Providing the best treatment options and appropriate prognostic information to patients with cartilaginous neoplasms of long bones depends on distinguishing benign from malignant lesions. Correlative interpretation of imaging, histopathology, and clinical information is the current method for making this distinction, yet the reliability of this approach has not been critically evaluated. This study quantifies the interobserver reliability of the determination of grade for cartilaginous neoplasms among a group of experienced musculoskeletal pathologists and radiologists.Methods
Nine recognized musculoskeletal pathologists and eight recognized musculoskeletal radiologists reviewed forty-six consecutive cases of cartilaginous lesions in long bones that underwent open biopsy or intralesional curettage.

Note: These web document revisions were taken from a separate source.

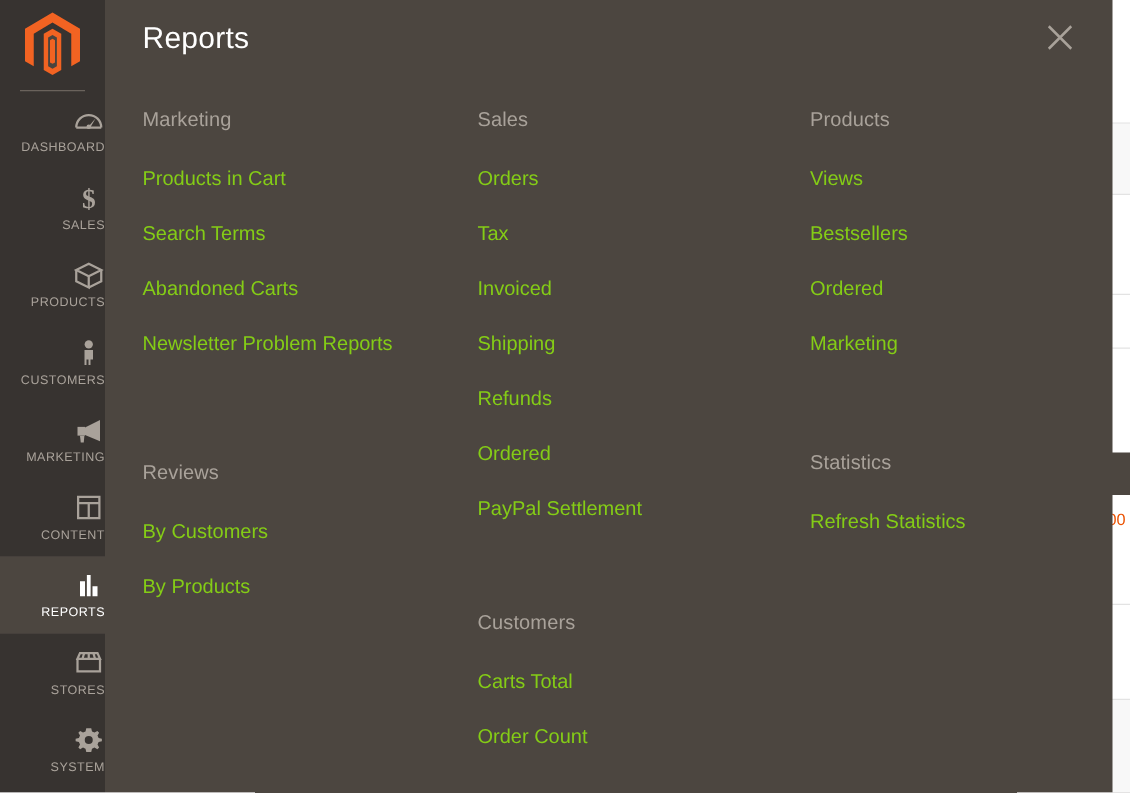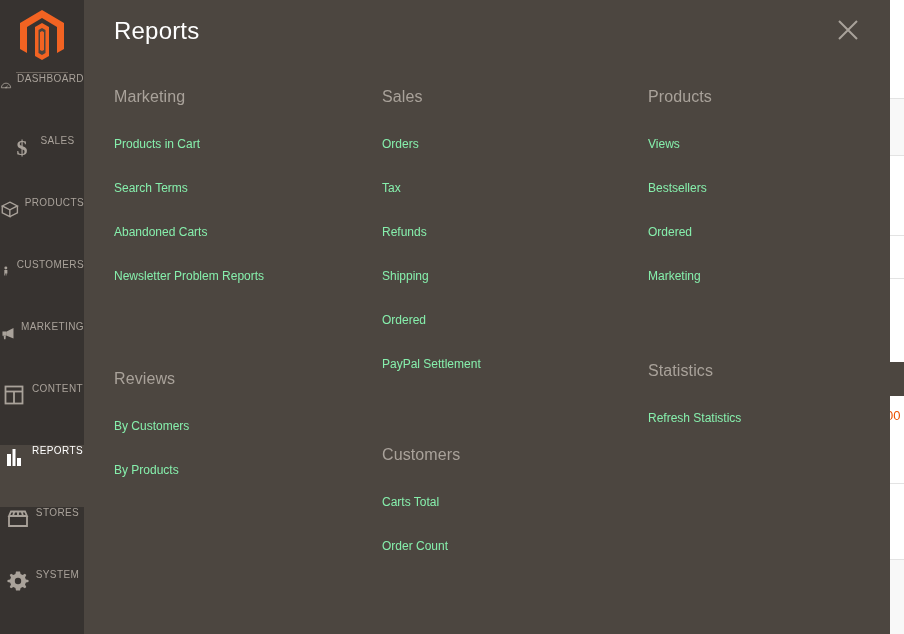"DASHBOARD" .nav-item { align-items: flex-start -> flex-end; flex-direction: none -> column }
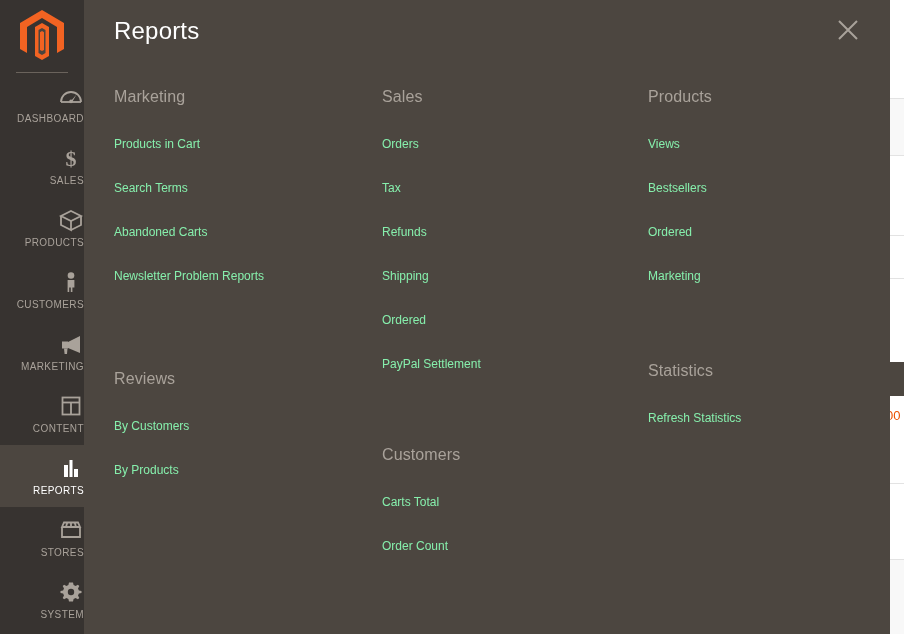"Products in Cart" .menu-link { color: #86efac -> #84cc16; font-size: 12px -> 16px }
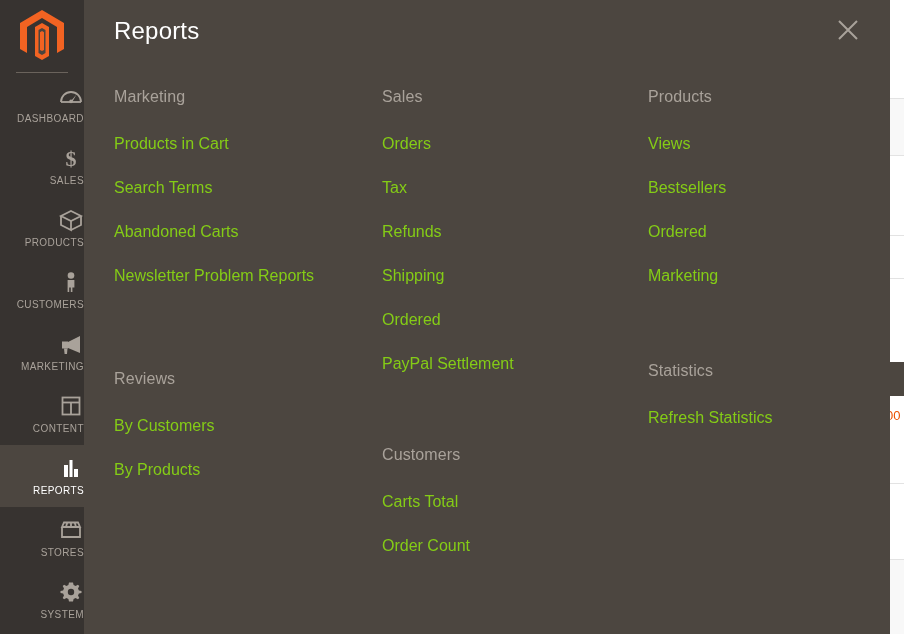"Invoiced" a.menu-link { html: none -> <a>Invoiced</a> }
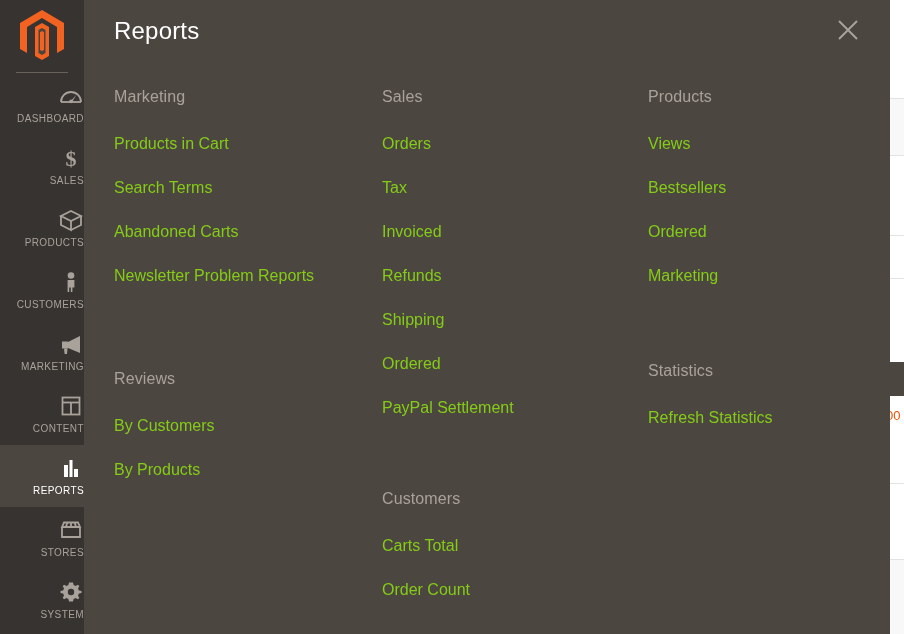"Refunds" a.menu-link { order: before "Shipping" -> after "Shipping" }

All diagnosticians had a bulleted history and preoperative conventional radiographs for review. Pathologists reviewed the original hematoxylin and eosin-stained glass slides from each case. Radiologists reviewed any additional imaging that was available, variably including serial radiographs, magnetic resonance imaging, and computed tomography scans. Each diagnostician classified a lesion as benign, low-grade malignant, or high-grade malignant. Kappa coefficients were calculated as a measure of reliability.Results
Kappa coefficients for interrater reliability were 0.443 for the pathologists and 0.345 for the radiologists (p < 0.0001 for both). Kappa coefficients for a subgroup of cases determined to be high risk by subsequent clinical course were poorer at 0.236 and 0.206, respectively (p < 0.0001 for both). Slightly improved agreement among radiologists was noted for the twenty lesions that had magnetic resonance imaging available (Kappa = 0.437, p < 0.0001), but not for the lesions analyzed with serial plain radiographs or computed tomography scans.Conclusions
This study demonstrates low reliability for the grading of cartilaginous lesions in long bones, even among specialized and experienced pathologists and radiologists. This included low reliability both in differentiating benign from malignant lesions and in differentiating high-grade from low-grade malignant lesions, both of which are critical to the safe treatment of these neoplasms. This may explain in part the wide variation in outcomes reported for chondrosarcomas treated in different medical centers. New diagnostic and grading strategies linked to protocol-driven treatments are needed, but they must be measured against the long-term gold standard of patient outcomes.